Genesis’ comments come days after it halted customer withdrawals due to liquidity issues.

Cryptocurrency lender Genesis has denied it is on the brink of bankruptcy, days after halting withdrawals in response to the collapse of crypto exchange FTX.

Genesis said Monday it has “no plans” to file for bankruptcy in the near future and will try to resolve the situation “by mutual consent”.

“We do not plan to go out of business any time soon,” a spokesperson said in an emailed statement to Al Jazeera. “Our goal is to resolve the current situation consensually without the need for a bankruptcy filing. Genesis continues to engage in constructive discussions with creditors.”

Bloomberg News previously reported that Genesis, which has offices in New York City, London and Singapore, was struggling to raise new money for its lending unit and had warned investors it could file for bankruptcy if it didn’t get additional funding.

The report, citing people familiar with the matter, said the crypto investment bank has been trying to raise at least $1 billion in new capital in recent days.

Genesis sought investment from crypto exchange Binance, but the latter declined the suggestion citing a conflict of interest, The Wall Street Journal reported Monday, citing people familiar with the matter.

Genesis also approached private equity firm Apollo Global Management for funding, according to the Wall Street Journal report.

Al Jazeera has reached out to Apollo and Binance for comment.

Genesis Global Capital, one of the largest crypto lenders, suspended customer withdrawals last week over what it said was a liquidity shortage due to a spike in withdrawal requests following the implosion of Sam Bankman-Fried’s FTX.

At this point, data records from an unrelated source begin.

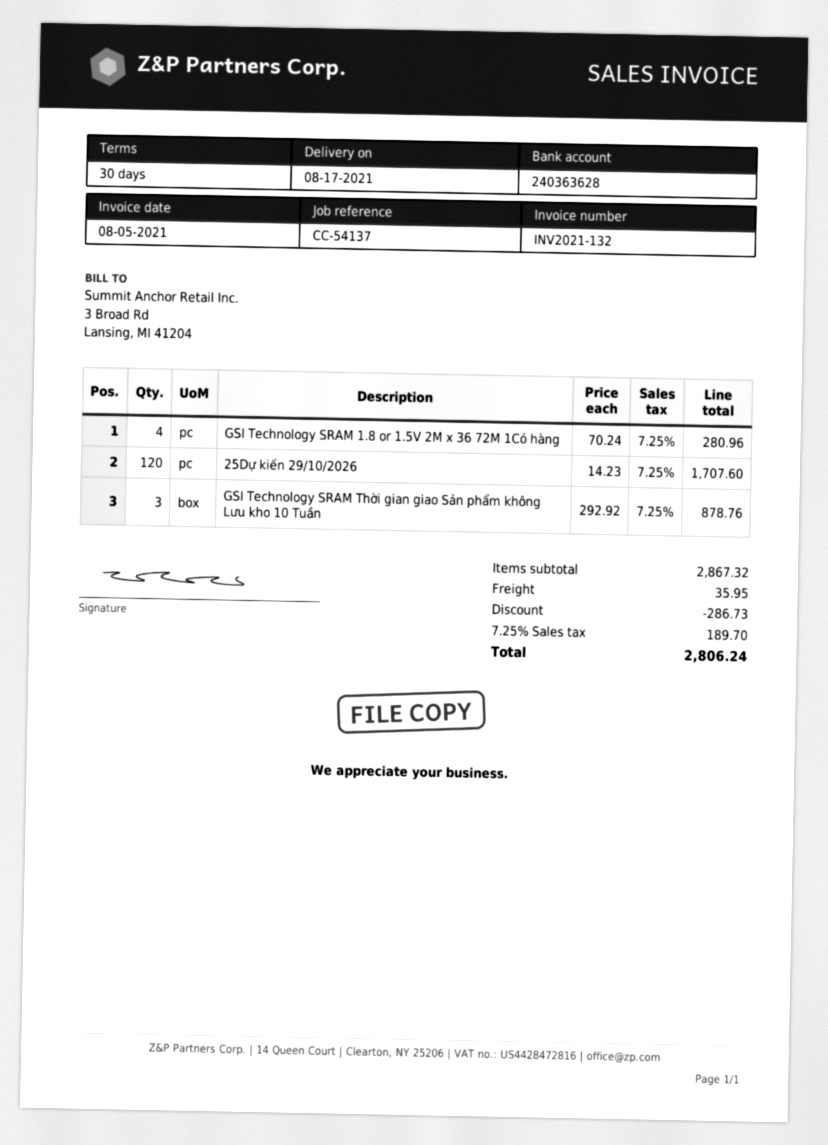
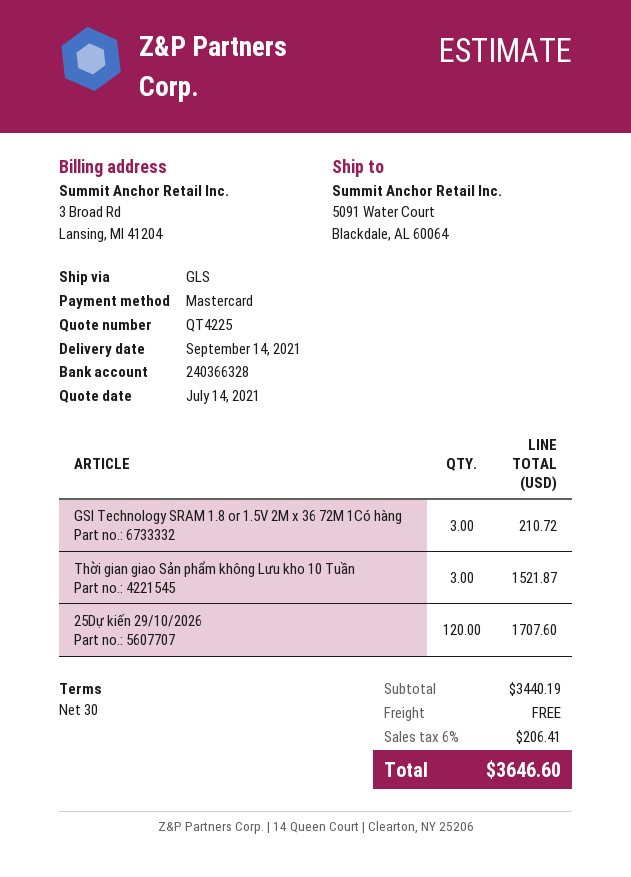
delivery date: 2021-08-17 -> 2021-09-14
bank account: 240363628 -> 240366328
GSI Technology SRAM 1.8 or 1.5V 2M x 36 72M 1Có hàng: 4 for 280.96 -> 3 for 210.72
GSI Technology SRAM Thời gian giao Sản phẩm không Lưu kho 10 Tuần: 3 for 878.76 -> none
Thời gian giao Sản phẩm không Lưu kho 10 Tuần: none -> 3 for 1521.87
subtotal: 2867.32 -> 3440.19
discount: 286.73 -> none
shipping: 35.95 -> 0.00
tax: 7.25% = 189.70 -> 6% = 206.41
total: 2806.24 -> 3646.60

The collapse of FTXthe third-largest crypto exchange stunned the crypto industry earlier this month, sparking allegations of fraud and mismanagement, as well as comparisons to the 2008 collapse of Lehman Brothers.

In an interview with Vox last week, FTX founder Sam Bankman-Fried, who stepped down as CEO earlier this month, said he regretted his decision to file for bankruptcy protection and accused regulators of not protecting customers before he appeared to back down. run on some of his comments.

Bankman-Fried and several celebrities who promoted FTX are currently facing an $11 billion class action lawsuit from investors.

The U.S. Department of Justice and the Securities and Exchange Commission are also reportedly investigating whether Bankman-Fried or his company violated the securities law.